• Stored data:
* * * * *

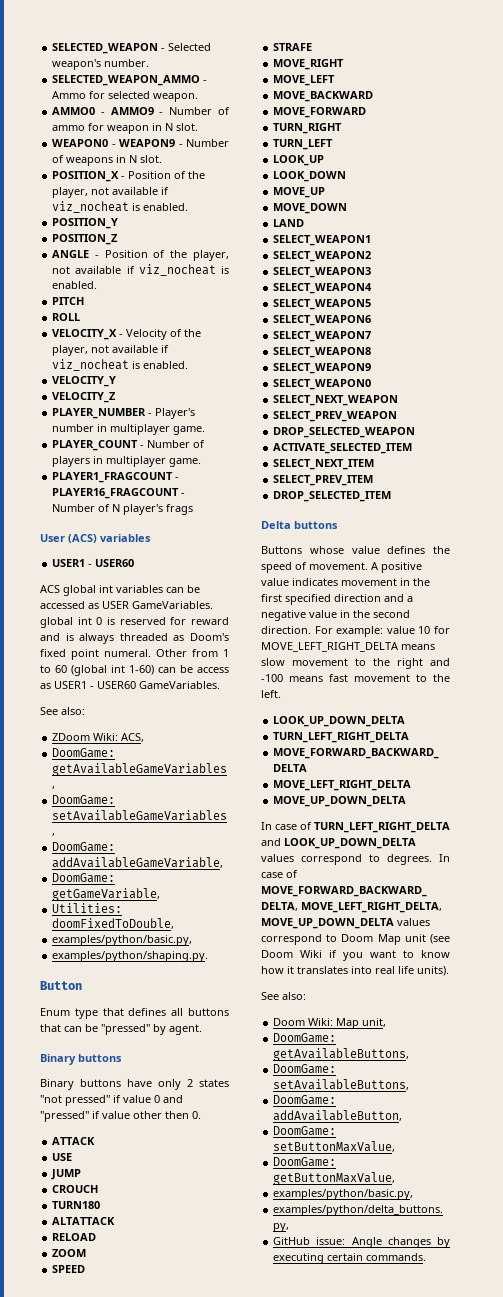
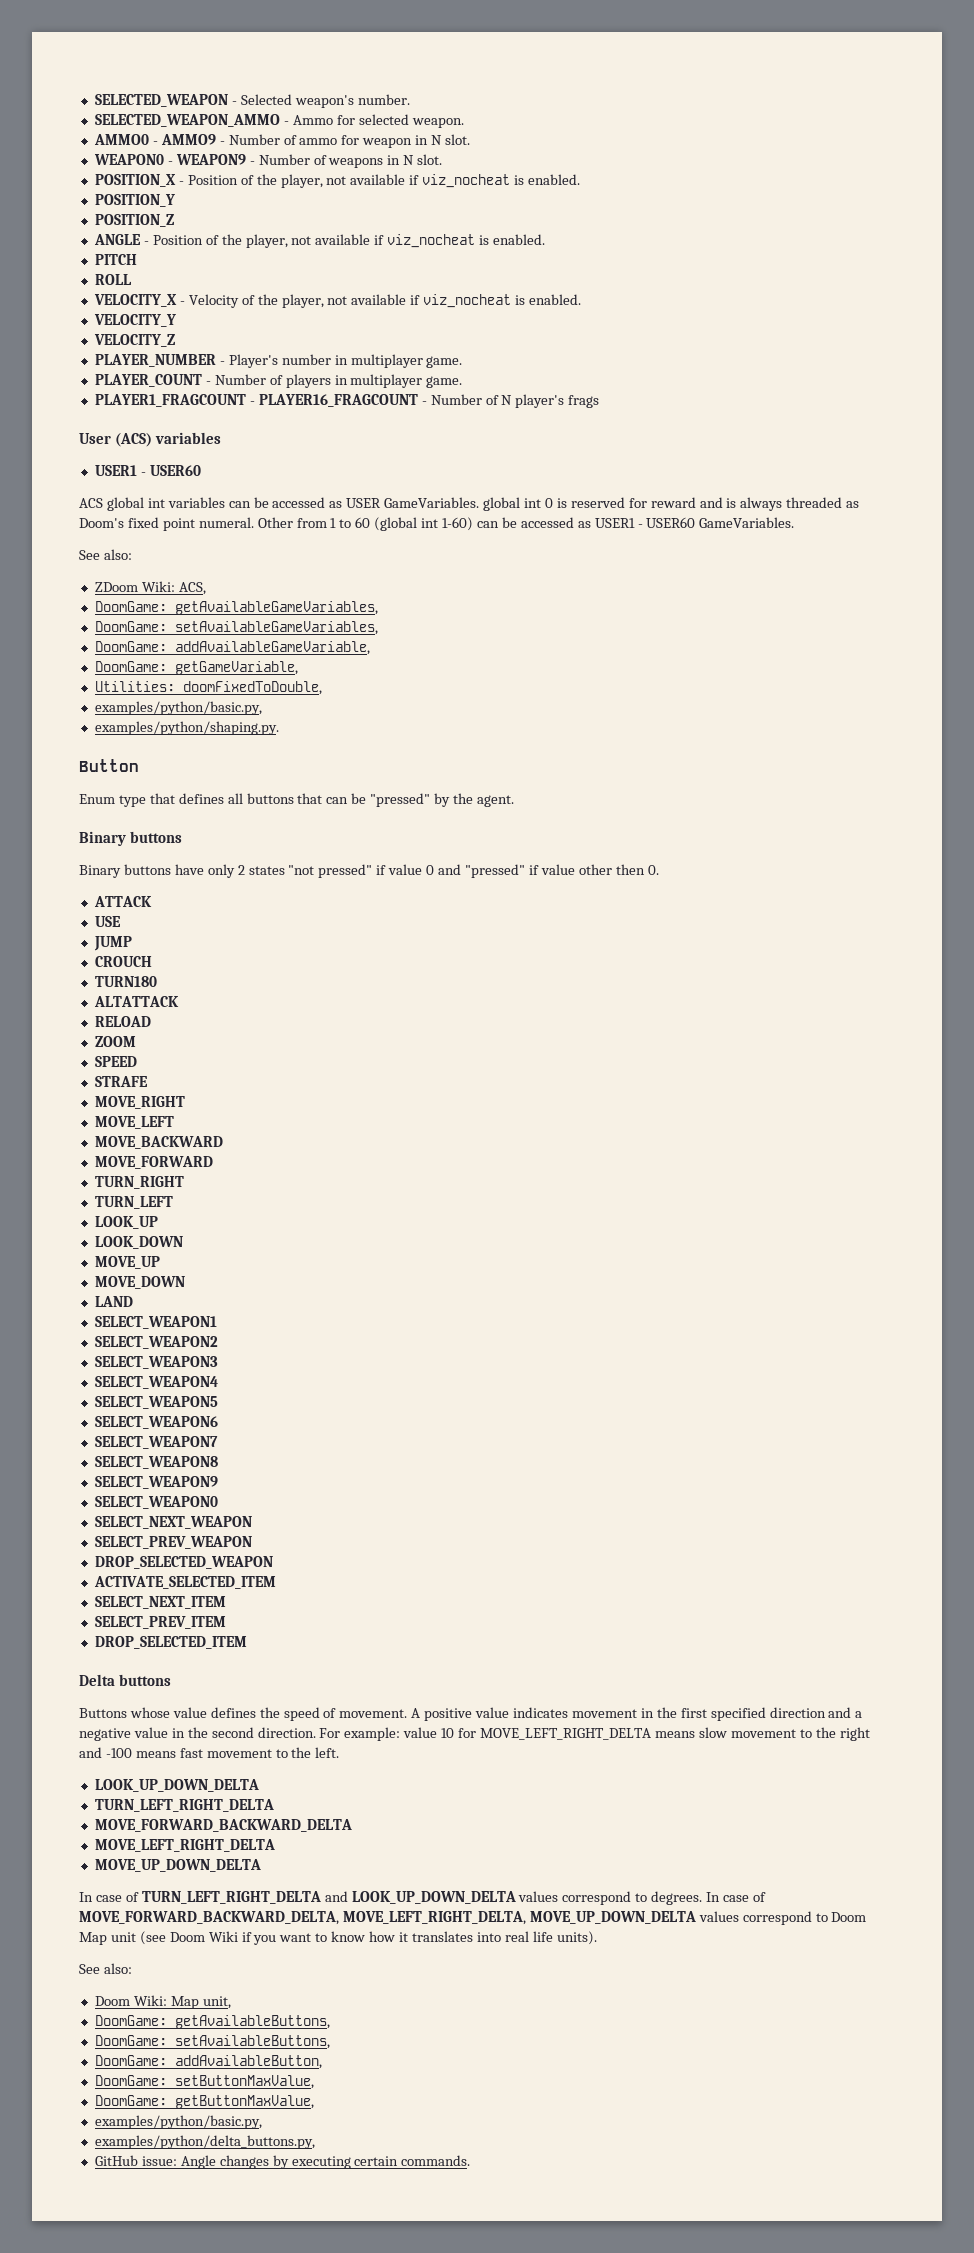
[197,667,229,673] access -> [520,517,574,528] accessed
(166, 1029) none -> [453,793,474,804] the

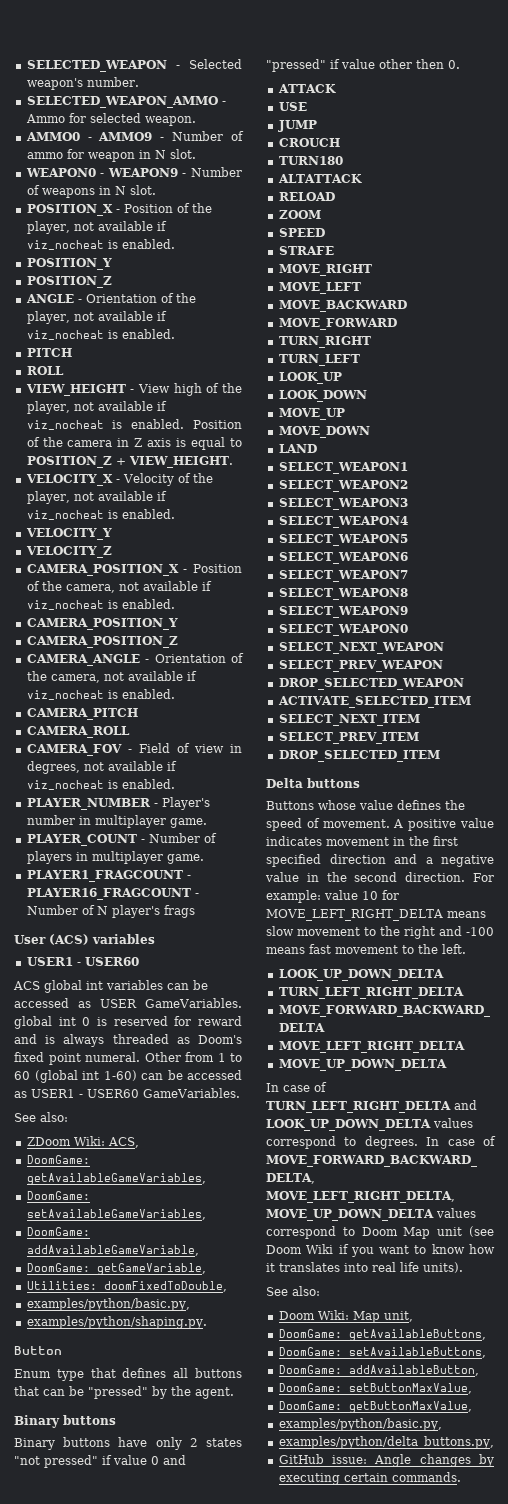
[152,235,203,245] Position -> [85,294,157,303] Orientation
(132, 279) none -> [25,383,242,396] [26,401,167,414] [26,419,242,430] [26,437,242,450] [26,456,233,468] // VIEW_HEIGHT - View high of the player, not available if viz_nocheat is enabled. Position of the camera in Z axis is equal to POSITION_Z + VIEW_HEIGHT.
(175, 340) none -> [26,564,242,576] [26,581,212,593] [26,599,175,610] [26,618,178,630] [26,636,178,648] [26,653,244,666] [26,671,197,683] [26,689,175,700] [26,708,138,720] [26,726,130,738] [26,743,242,756] [26,761,177,774] [26,779,175,790] // CAMERA_POSITION_X - Position of the camera, not available if viz_nocheat is enabled. // CAMERA_POSITION_Y // CAMERA_POSITION_Z // CAMERA_ANGLE - Orientation of the camera, not available if viz_nocheat is enabled. // CAMERA_PITCH // CAMERA_ROLL // CAMERA_FOV - Field of view in degrees, not available if viz_nocheat is enabled.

* * * * *

• Task description:
All of the entries, apart from the pictures, must be returned exactly.

• Written answer:
[197,667,229,673] access -> [520,517,574,528] accessed
(166, 1029) none -> [453,793,474,804] the

[152,235,203,245] Position -> [85,294,157,303] Orientation
(132, 279) none -> [25,383,242,396] [26,401,167,414] [26,419,242,430] [26,437,242,450] [26,456,233,468] // VIEW_HEIGHT - View high of the player, not available if viz_nocheat is enabled. Position of the camera in Z axis is equal to POSITION_Z + VIEW_HEIGHT.
(175, 340) none -> [26,564,242,576] [26,581,212,593] [26,599,175,610] [26,618,178,630] [26,636,178,648] [26,653,244,666] [26,671,197,683] [26,689,175,700] [26,708,138,720] [26,726,130,738] [26,743,242,756] [26,761,177,774] [26,779,175,790] // CAMERA_POSITION_X - Position of the camera, not available if viz_nocheat is enabled. // CAMERA_POSITION_Y // CAMERA_POSITION_Z // CAMERA_ANGLE - Orientation of the camera, not available if viz_nocheat is enabled. // CAMERA_PITCH // CAMERA_ROLL // CAMERA_FOV - Field of view in degrees, not available if viz_nocheat is enabled.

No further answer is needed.